This - you can open up the index pin notch on the receiver a bit so the barrel can rotate, or file one side of the barrel index pin. The gap on the other side can be filled with a thin stainless steel shim which will be captured once you install the barrel nut. But, before you do that, you can determine whether the barrel is rotated in the receiver or the front sight tower is leaning by looking at the feed ramps. If the feed ramps line up perfectly, then it's the front sight tower that's leaning. You usually do have a little bit of rotation to play with for feed ramp alignment if you do want to make the adjustment.
Go Ukraine! Piss on the Russian dead.
Years ago, I was told by a big manufacturer that 13 clicks from center to zero windage was acceptable for a rear sight. I've seen rifles and carbines made by the same company require the rear sight to be adjusted all the way to the left to zero.
I've reindexed a considerable number of barrels to get the rear sight to no wind zero with the rear sight centered.

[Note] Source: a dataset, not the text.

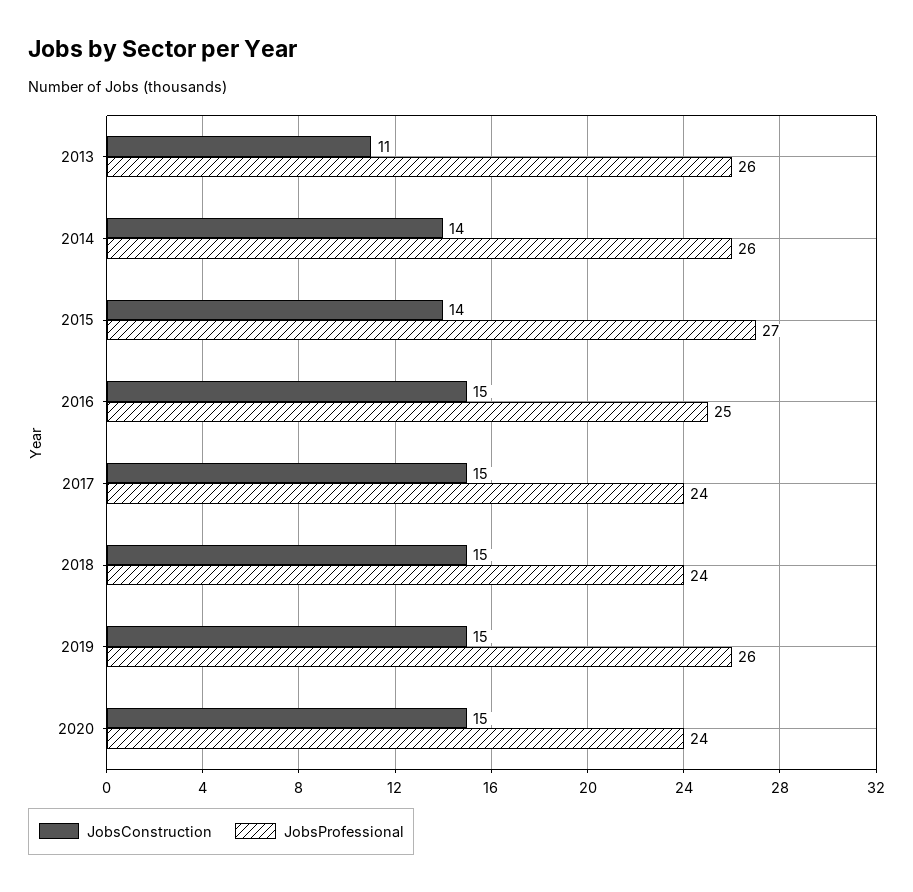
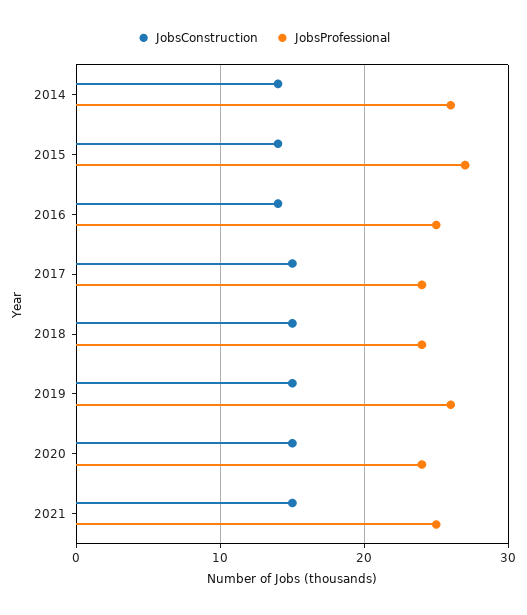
JobsConstruction, 2013: 11 -> none
JobsProfessional, 2013: 26 -> none
JobsConstruction, 2016: 15 -> 14
JobsConstruction, 2021: none -> 15
JobsProfessional, 2021: none -> 25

It shouldn't have to be done on an expensive rifle or carbine made by a company that is popular on M4C, but it is more commonplace than I think acceptable.
Train 2 Win
I absolutely DO NOT want that gun. That is an unacceptable work around to me.... Especially going back to my example where it is not the FSB pinned off of TDC, but the receiver is not straight.
If someone here bought a gun, took it apart and saw that crap??? There'd be hell to pay for the manufacturer sneaking that crap into a customer's hands.

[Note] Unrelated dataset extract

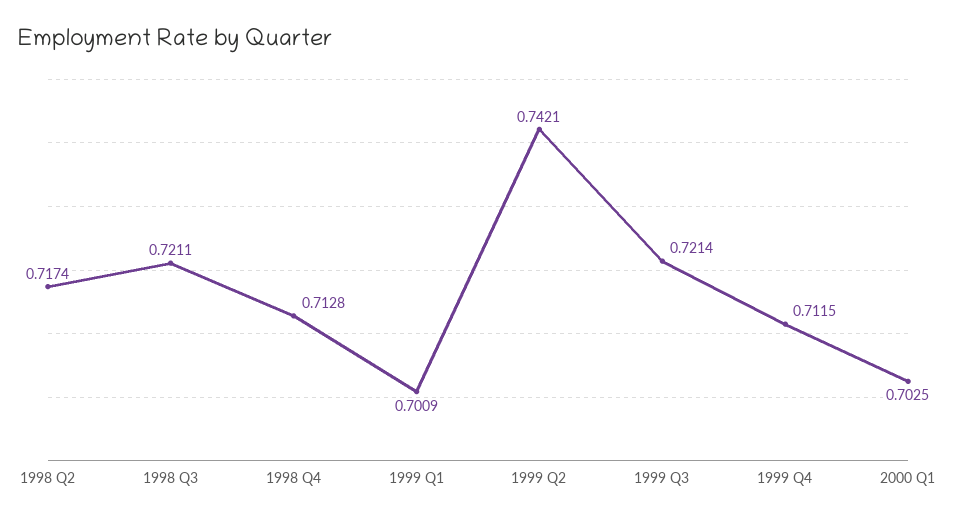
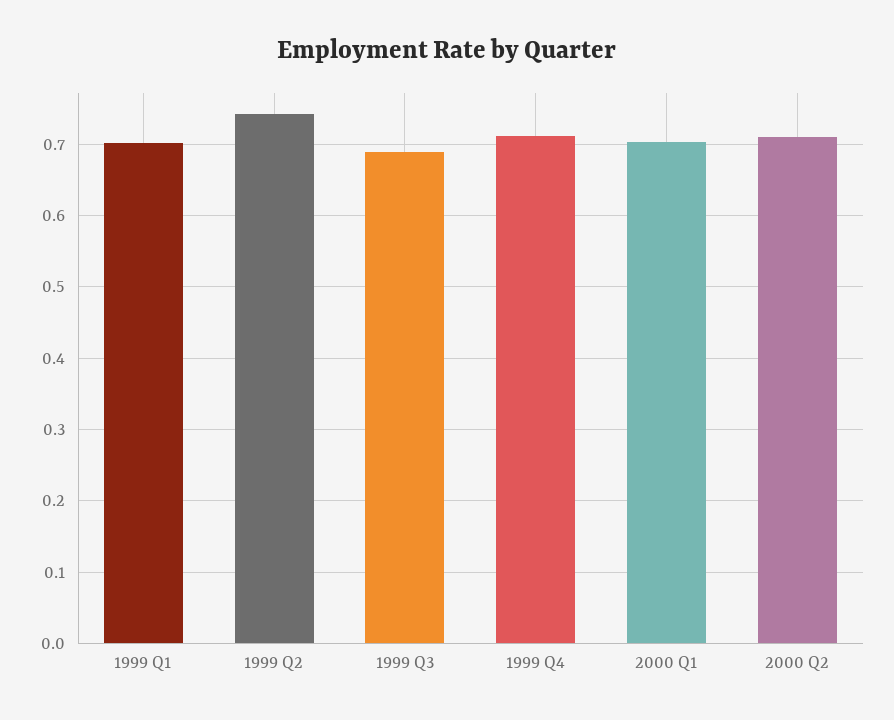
1998 Q2: 0.7174 -> none
1998 Q3: 0.7211 -> none
1998 Q4: 0.7128 -> none
1999 Q3: 0.7214 -> 0.69
2000 Q2: none -> 0.71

"What would a $2,000 Geissele Super Duty do that a $500 PSA door buster on Black Friday couldn't do?" - Stopsign32v
Does the front sight base appear to be canted to the left when the rear sight is held level? If you look at the muzzle, does the bore appear to be off center?
Train 2 Win
This is hard to tell. At least for me. And FSB forging "ears" are not always symmetrical where you could put a level on top.
This would be a unusual since the blanks are shaped after gun drill. (unless this is a Hammer Forge barrel of course) We did have a shillen barrel on a bolt gun that supposedly had this problem though.If you look at the muzzle, does the bore appear to be off center?
Could be just a bad barrel that throws bullets left/right.
I can't imagine getting an untrue FSB ream if they used a real reaming station. And if it's BCM or FN, they'd both surely be using this tooling.
It seems like this problem used to be more commonly reported in the past. I doubt they'll tell him what the problem is, but now I'm curious.
Last edited by markm; 01-27-22 at 15:22.
"What would a $2,000 Geissele Super Duty do that a $500 PSA door buster on Black Friday couldn't do?" - Stopsign32v
You mentioned above what the military deemed as 'acceptable' I believe. And you also mentioned selling one that you bought that was 10 clicks off? (that still falling inside of what you said the military would accept)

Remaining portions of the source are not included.